ええっ!何でやり直しなの?
往々にしてこんなことがWeb構築プロジェクトでは起きます。ここには様々な原因があります。クライアントとプロジェクトの窓口となっている担当者との、コミュニケーションミスであればことは単純です。そうではなくて、クライアントがOKでもその上司がダメ出しをしていたり、さらに上の役員レベルでリセットになったりということもあります。コーポレートサイトなどの場合は、サイト自体が会社の顔となるので、このようなことが起きるのも、客観的に見れば分かります。ですが担当しているメンバーにとっては、今まで積み上げてきたものが一気に崩されるのですから、大きいな負担となることは避けられません。

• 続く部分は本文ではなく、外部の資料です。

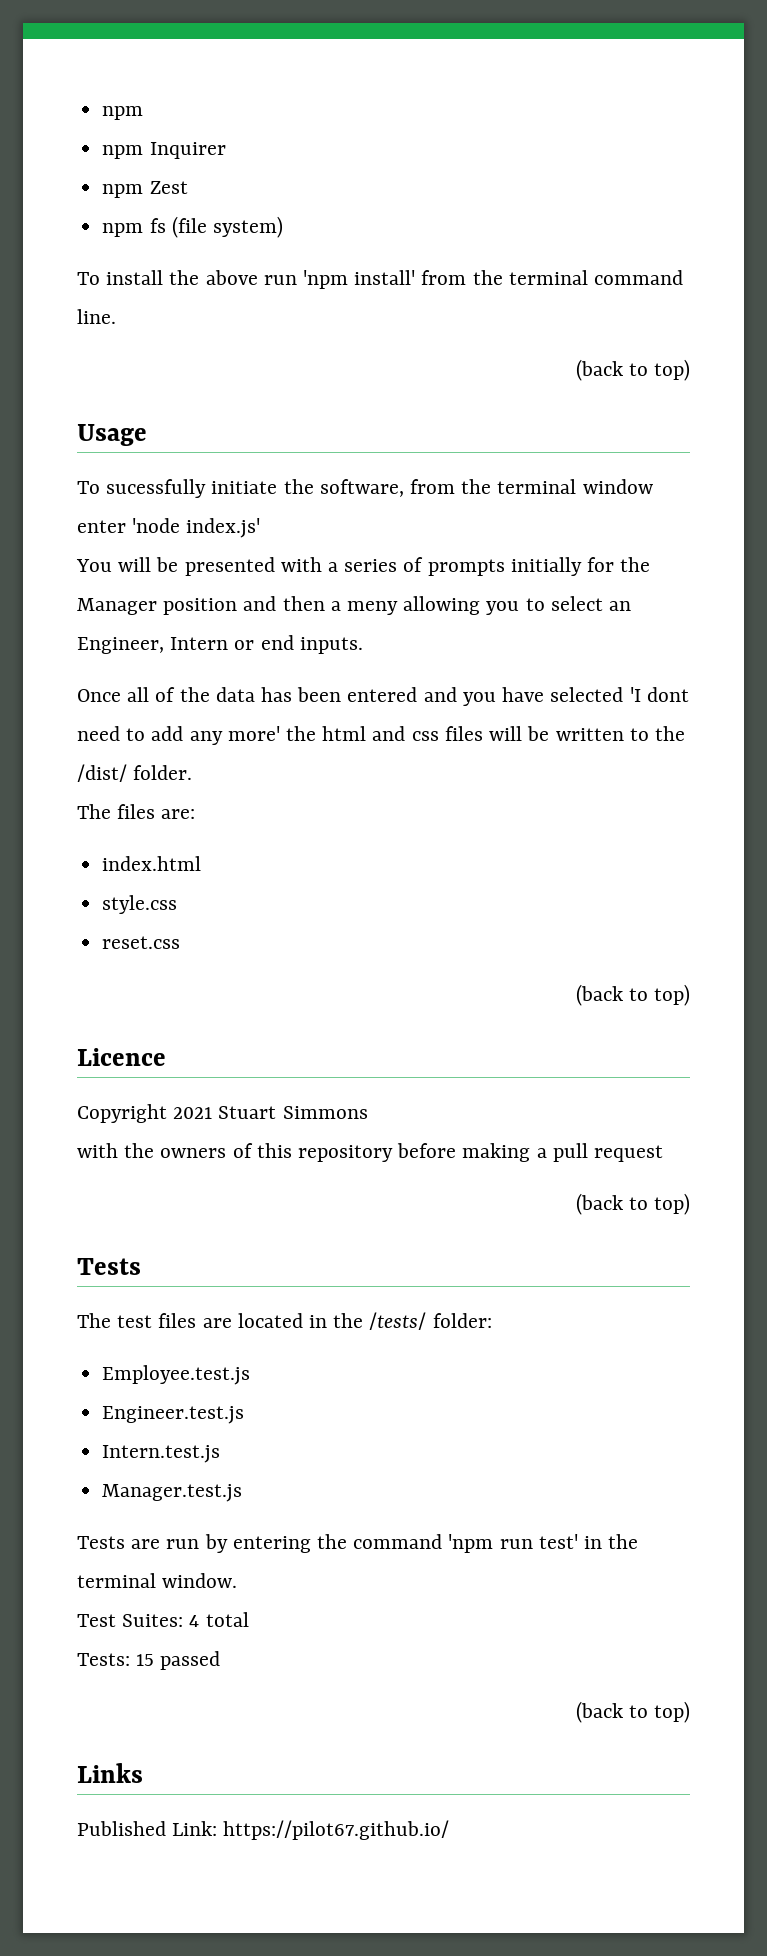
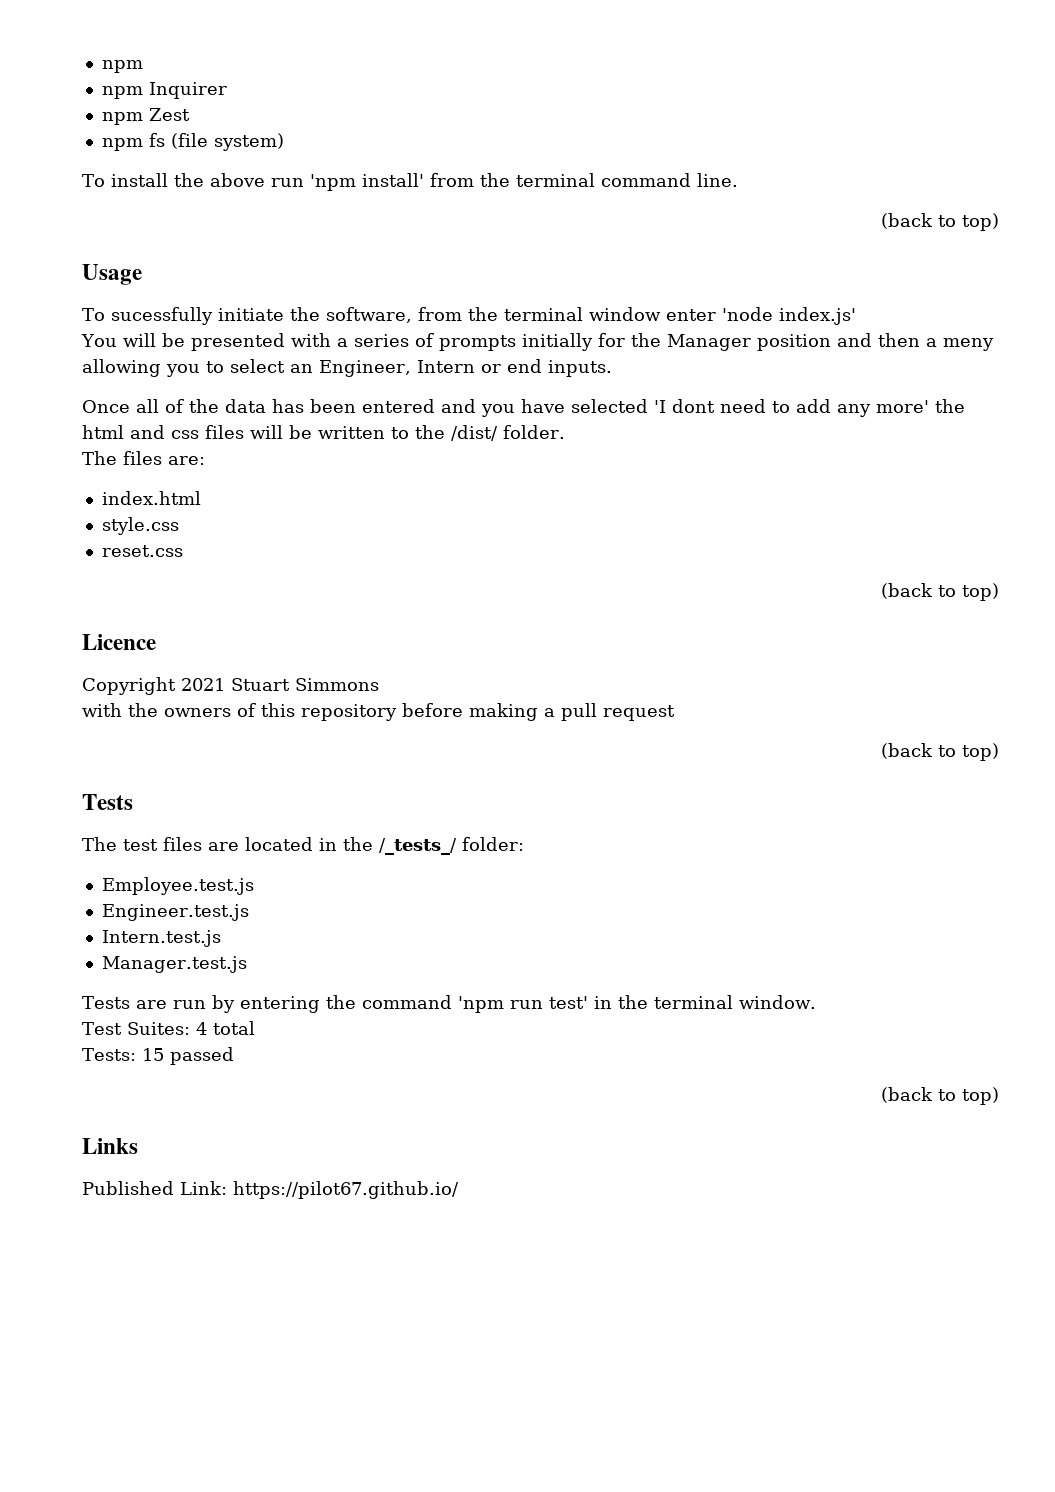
[369,1312,427,1330] /tests/ -> [379,838,457,855] /_tests_/

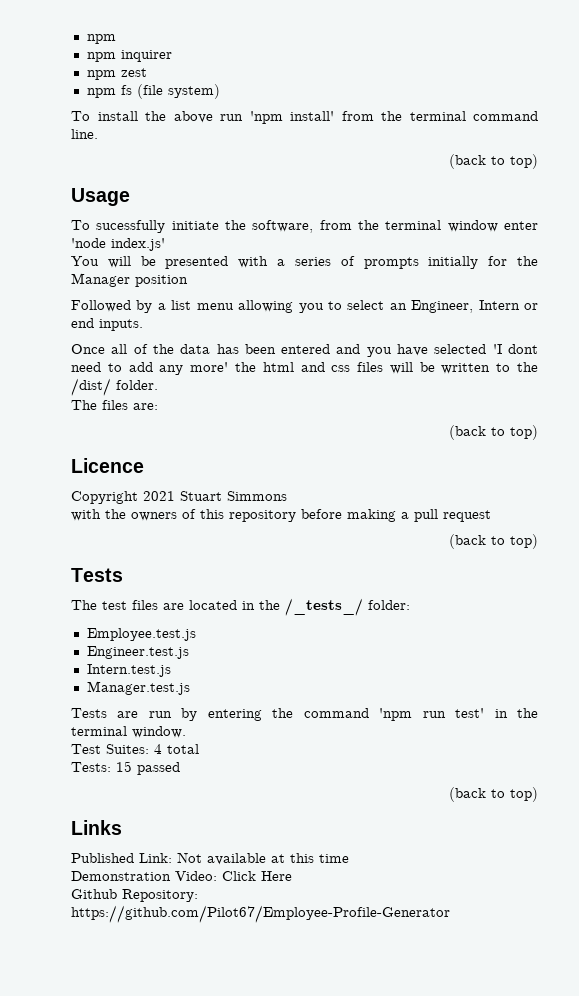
[148,82,227,99] [101,108,190,125] Inquirer // npm Zest -> [120,50,172,62] [86,68,147,80] inquirer // npm zest
[836,333,994,351] and then a meny -> [71,300,234,313] // Followed by a list menu
[101,491,201,505] [101,517,179,535] [101,545,183,557] // index.html // style.css // reset.css -> (158, 406) none
[233,1181,459,1199] https://pilot67.github.io/ -> [177,852,349,865] [71,871,292,881] [71,889,198,902] [71,905,450,923] Not available at this time // Demonstration Video: Click Here // Github Repository: https://github.com/Pilot67/Employee-Profile-Generator

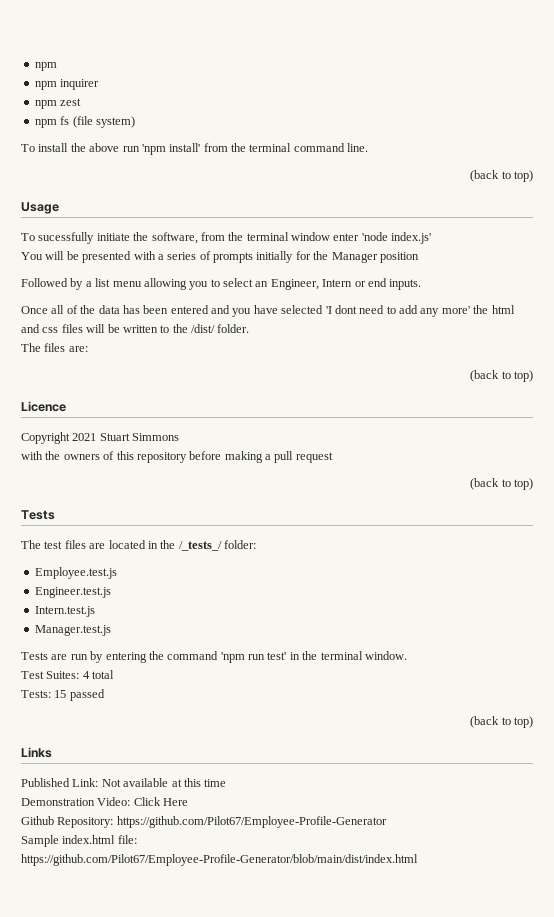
(450, 914) none -> [21,835,137,847] [21,854,418,866] // Sample index.html file: https://github.com/Pilot67/Employee-Profile-Generator/blob/main/dist/index.html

そこでこのようなことが起きないためにも、何かの「よりどころ」が欲しいわけです。何か形としてクライアントとの間で文書を残しておき、プロジェクトがブレたら、そこへ立ち戻る必要があります。このためのよりどころとするのがクリエイティブブリーフです。もちろんプロジェクトによっては、基本計画書のような形でまとめている場合もあるでしょう。ですがまとまった計画書の形にしてしまうと、細かな部分まで読み込んで理解されているかどうかは甚だ疑問です。もっと分かり易く一読で理解できるようなツールが必要です。
Starbucksのマーケティングのシニアバイスプレジデントとして1995年から1998年まで在籍し、その前はナイキで”Just Do It”などの広告キャンペーンを手掛けたScott Bedburyの”A New Brand World: Eight Principles for Achieving Brand Leadership in the Twenty-First Century (English Edition)“にA great creative brief has three attributes, It is …
- Concise–No more than two pages, one if you’re really good.
- Tight–Containing two separete focused statements, of where the business (or category) and the brand are today and where they must be tomorrow in order to achieve success.
- Loose–Let them figure out how to get there.
と書かれています。クライアントとクリエイティブチームの共通言語としては、やはりこの1ページにまとめられたクリエイティブブリーフが実際に役に立つのです。2と3は相反しているように見えますが、2の部分はきっちり作り、その道筋は実際に実行する人たちが細かく決められるように方向性として大枠で捉えるということのようです。
外資系の広告代理店などでは、このクリエイティブブリーフに必ずクライアントからサインをもらってから、クリエイティブを開始するというのが常態です。日本ではそこまでするのは難しいにしても、必ずレビュー期間を設けて、確認してもらったというエビデンスを残すと良いでしょう。それほど重要に扱っていくことが、その後のプロジェクトのブレを最小限にしてくれます。クリエイティブブリーフは、言わば積み上げたプロジェクトを崩さないための耐震装置として機能してくれるのです。